[Saved entries]
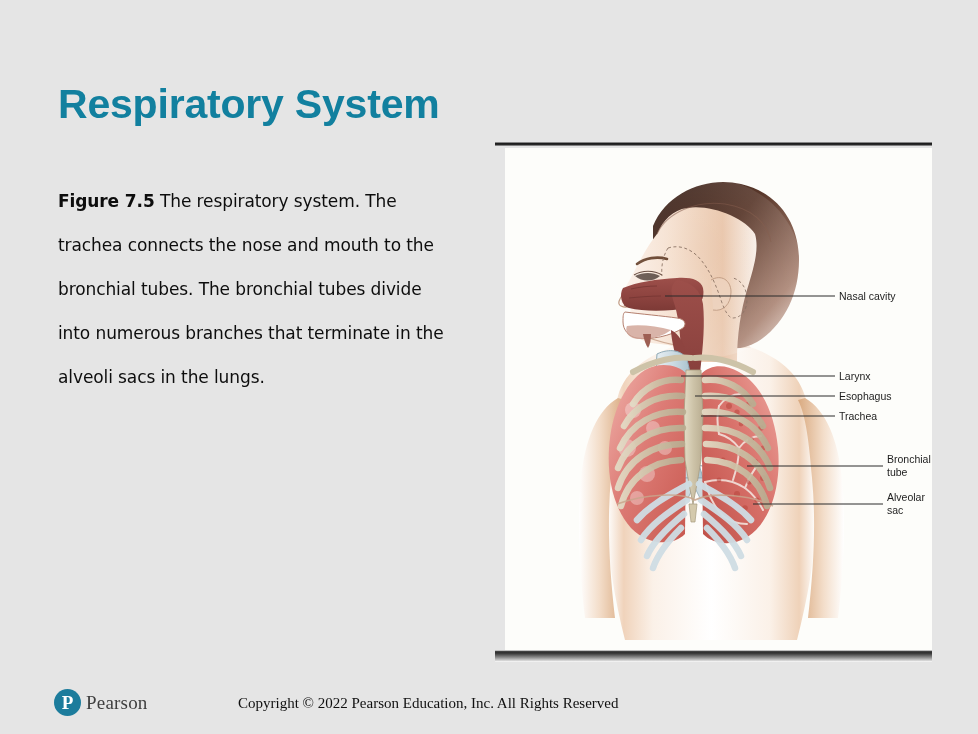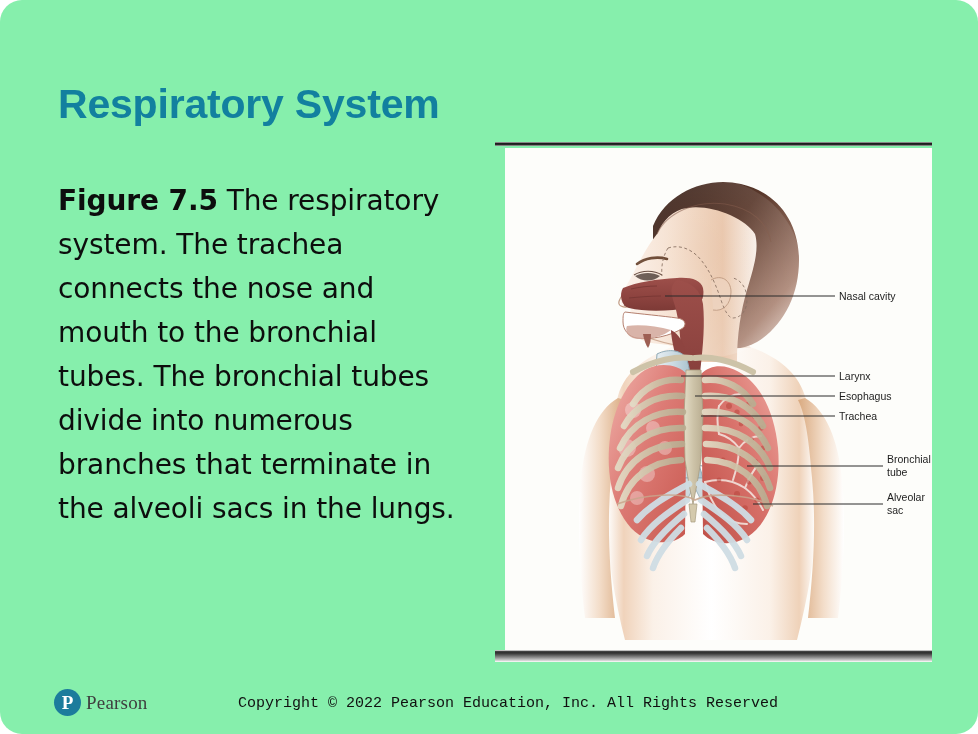--- a/index.html
+++ b/index.html
@@ -7,23 +7,22 @@
     padding: 0;
     background: #ffffff;
   }
   body {
     font-family: "Liberation Sans", sans-serif;
   }
   .slide {
     position: relative;
     width: 978px;
     height: 734px;
-    background: #86efac;
+    background: #e5e5e5;
     overflow: hidden;
-    border-radius: 22px;
   }
 
   
   .slide-title {
     position: absolute;
     left: 58px;
     top: 78px;
     font-family: "Liberation Sans", sans-serif;
     font-weight: bold;
     font-size: 41px;
@@ -33,21 +32,21 @@
     white-space: nowrap;
   }
 
   
   .body-text {
     position: absolute;
     left: 58px;
     top: 179px;
     width: 400px;
     font-family: "DejaVu Sans", sans-serif;
-    font-size: 28px;
+    font-size: 17px;
     line-height: 44px;
     color: #0d0d0d;
     letter-spacing: -0.1px;
   }
   .body-text b {
     font-weight: bold;
   }
 
   
   .figure-wrap {
@@ -126,21 +125,21 @@
   .pearson-word {
     font-family: "Liberation Serif", serif;
     font-size: 19px;
     color: #3f3f3f;
     letter-spacing: 0.2px;
   }
   .copyright {
     position: absolute;
     left: 238px;
     top: 695px;
-    font-family: Liberation Mono, monospace;
+    font-family: Liberation Serif, serif;
     font-size: 15px;
     color: #101010;
     white-space: nowrap;
   }
   .page-num {
     position: absolute;
     left: 886px;
     top: 697px;
     font-family: "DejaVu Sans", sans-serif;
     font-size: 12.5px;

● PROBLEM DESCRIPTION: The answer must consist of each line in the entries above that includes "letter".

● WRITTEN SOLUTION:
     letter-spacing: -0.1px;
     letter-spacing: 0.2px;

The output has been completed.